▶ [Exercise]:
The lines you return must be all those in the data that hold the string "user".

Stored items from a collection:
- - -

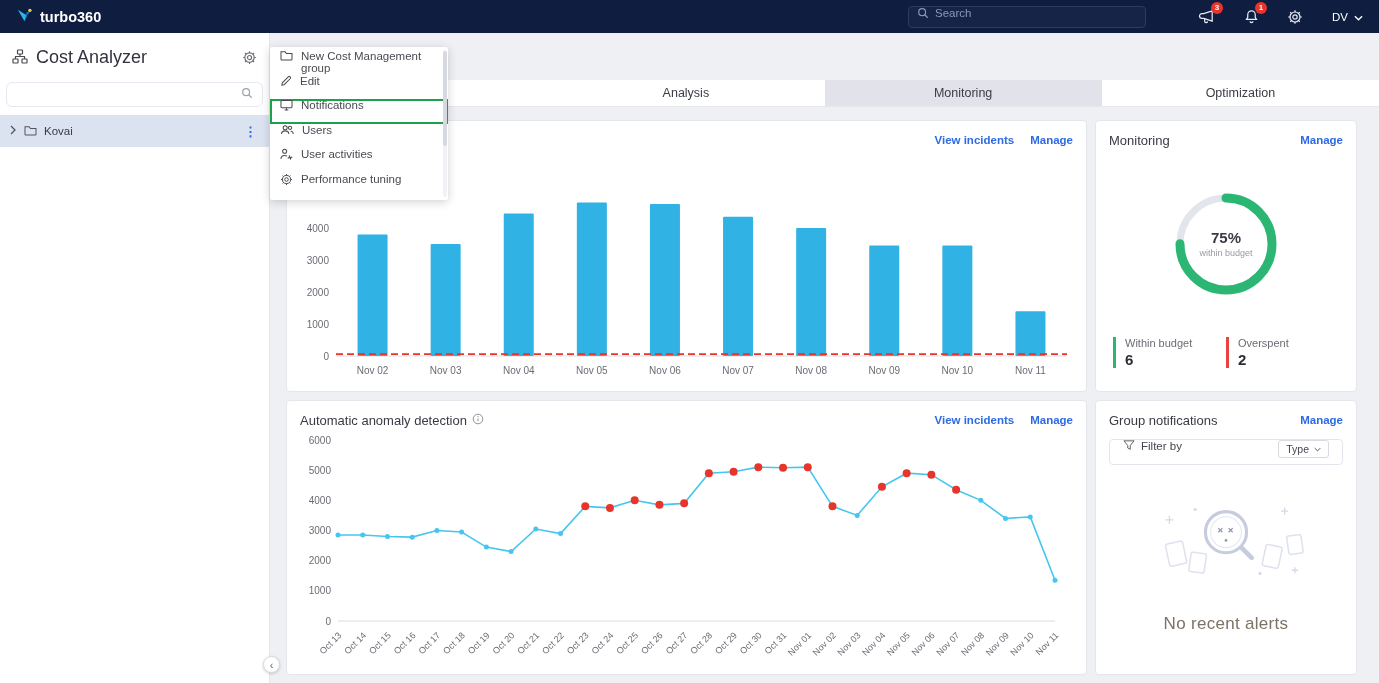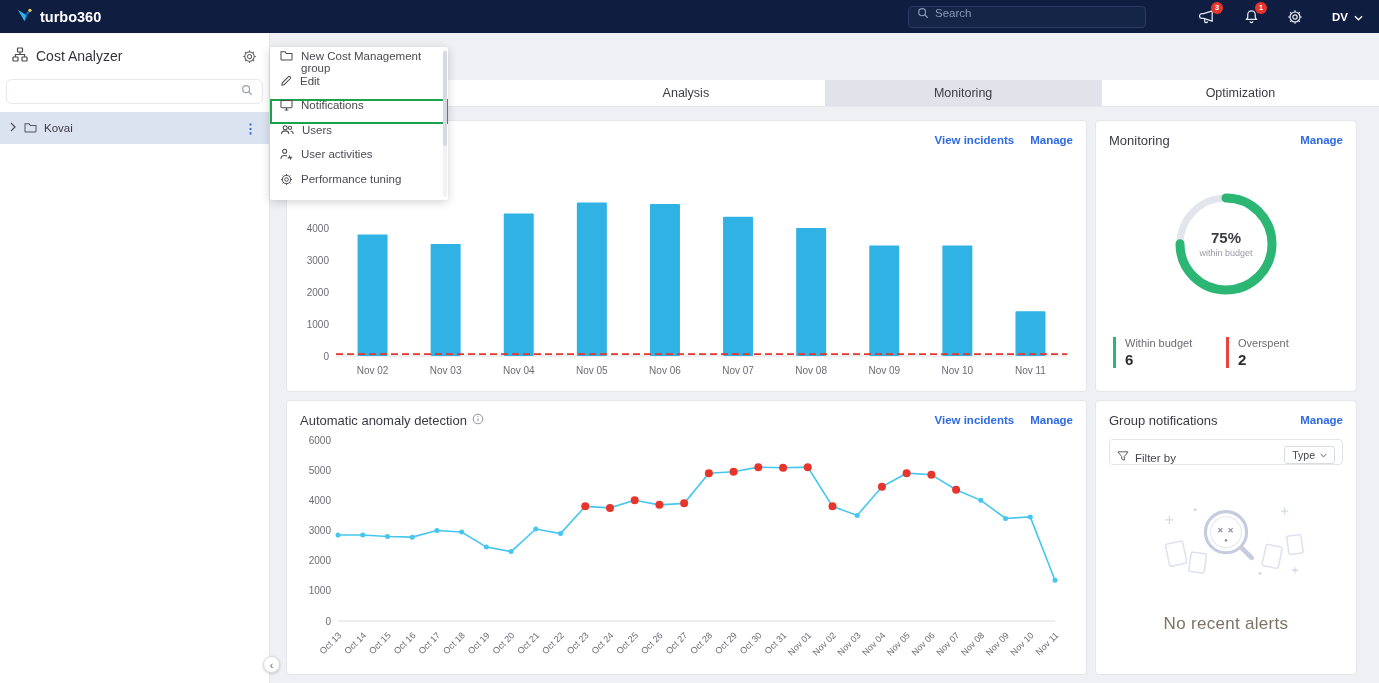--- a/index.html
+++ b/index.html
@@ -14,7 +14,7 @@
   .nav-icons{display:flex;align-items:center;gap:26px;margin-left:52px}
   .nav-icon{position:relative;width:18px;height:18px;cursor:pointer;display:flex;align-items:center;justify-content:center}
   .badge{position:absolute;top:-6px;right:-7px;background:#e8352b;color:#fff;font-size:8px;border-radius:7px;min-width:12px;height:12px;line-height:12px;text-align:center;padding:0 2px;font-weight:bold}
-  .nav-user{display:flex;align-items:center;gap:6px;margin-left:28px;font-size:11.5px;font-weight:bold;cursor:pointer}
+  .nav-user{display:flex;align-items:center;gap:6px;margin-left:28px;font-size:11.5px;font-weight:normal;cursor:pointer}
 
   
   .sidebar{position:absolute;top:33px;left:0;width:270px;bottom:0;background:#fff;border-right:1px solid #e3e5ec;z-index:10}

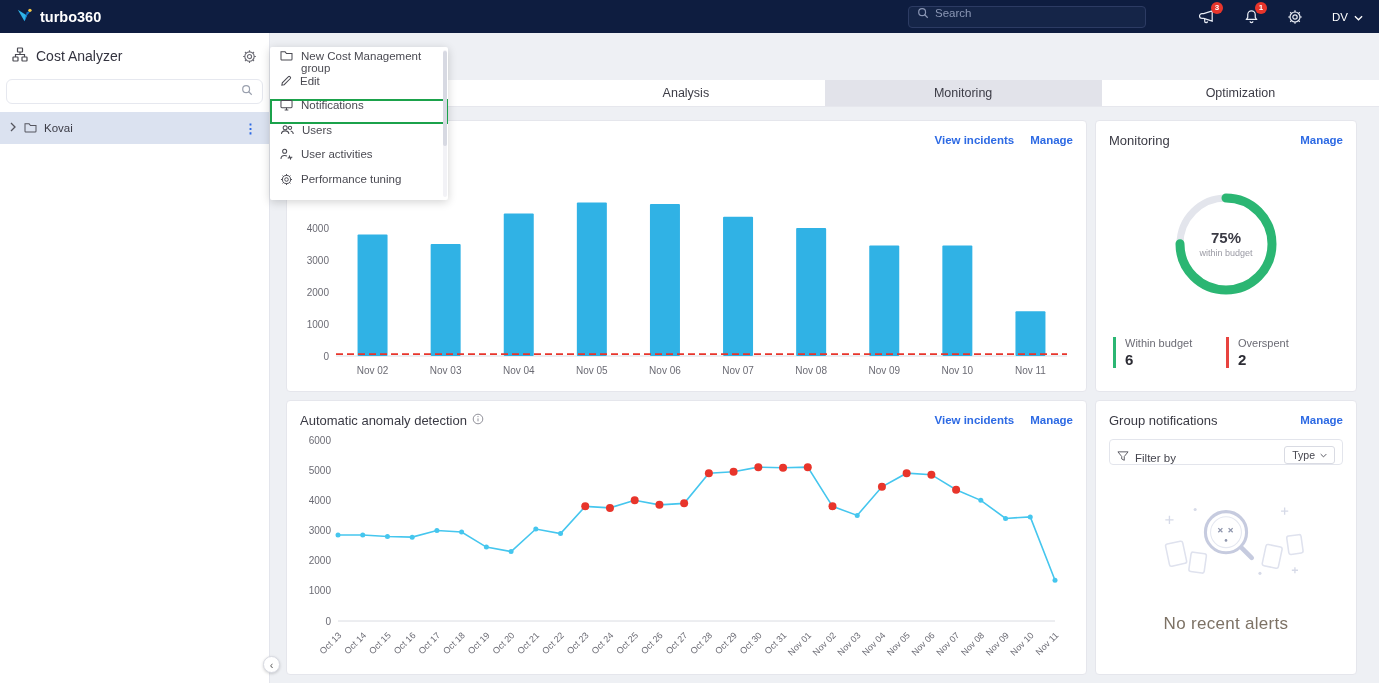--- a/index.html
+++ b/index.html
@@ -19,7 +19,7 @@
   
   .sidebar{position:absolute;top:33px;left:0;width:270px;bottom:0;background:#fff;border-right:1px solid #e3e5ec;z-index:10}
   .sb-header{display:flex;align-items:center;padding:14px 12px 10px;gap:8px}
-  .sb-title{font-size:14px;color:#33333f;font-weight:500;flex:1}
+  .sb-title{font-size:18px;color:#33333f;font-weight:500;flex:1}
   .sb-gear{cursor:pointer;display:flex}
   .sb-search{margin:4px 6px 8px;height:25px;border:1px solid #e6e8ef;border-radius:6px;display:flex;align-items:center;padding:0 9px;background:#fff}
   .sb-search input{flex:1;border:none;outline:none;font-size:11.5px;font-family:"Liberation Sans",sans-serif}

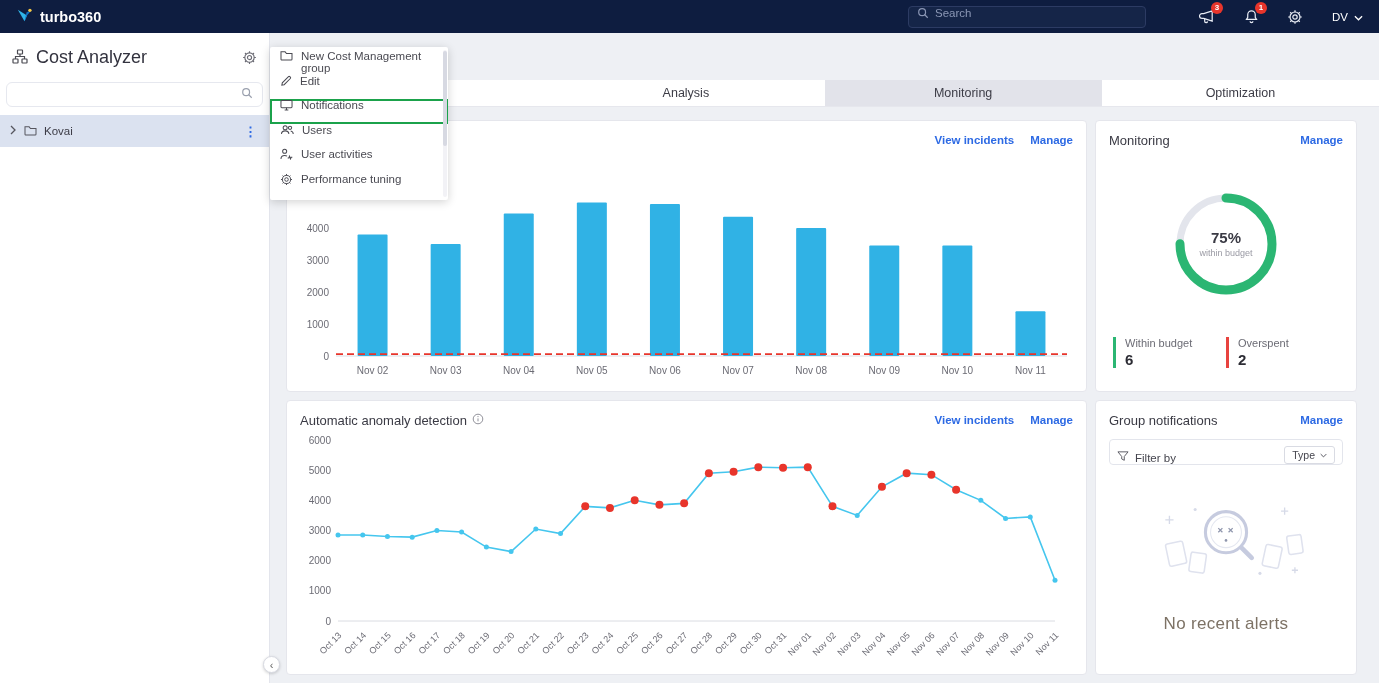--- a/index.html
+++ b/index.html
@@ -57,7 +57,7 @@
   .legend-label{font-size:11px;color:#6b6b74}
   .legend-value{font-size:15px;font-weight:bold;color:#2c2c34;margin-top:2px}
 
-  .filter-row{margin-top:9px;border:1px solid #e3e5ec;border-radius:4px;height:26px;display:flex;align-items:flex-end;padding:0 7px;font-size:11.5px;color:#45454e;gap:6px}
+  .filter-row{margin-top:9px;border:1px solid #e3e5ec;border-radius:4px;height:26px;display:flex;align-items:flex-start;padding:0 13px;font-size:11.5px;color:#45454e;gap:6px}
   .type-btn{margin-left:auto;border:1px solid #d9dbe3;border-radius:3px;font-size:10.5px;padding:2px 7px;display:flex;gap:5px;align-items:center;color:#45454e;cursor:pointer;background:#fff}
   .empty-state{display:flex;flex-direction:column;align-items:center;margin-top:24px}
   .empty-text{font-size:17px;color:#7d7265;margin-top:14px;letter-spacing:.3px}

- - -

▶ [Response area]:
-  .nav-user{display:flex;align-items:center;gap:6px;margin-left:28px;font-size:11.5px;font-weight:bold;cursor:pointer}
+  .nav-user{display:flex;align-items:center;gap:6px;margin-left:28px;font-size:11.5px;font-weight:normal;cursor:pointer}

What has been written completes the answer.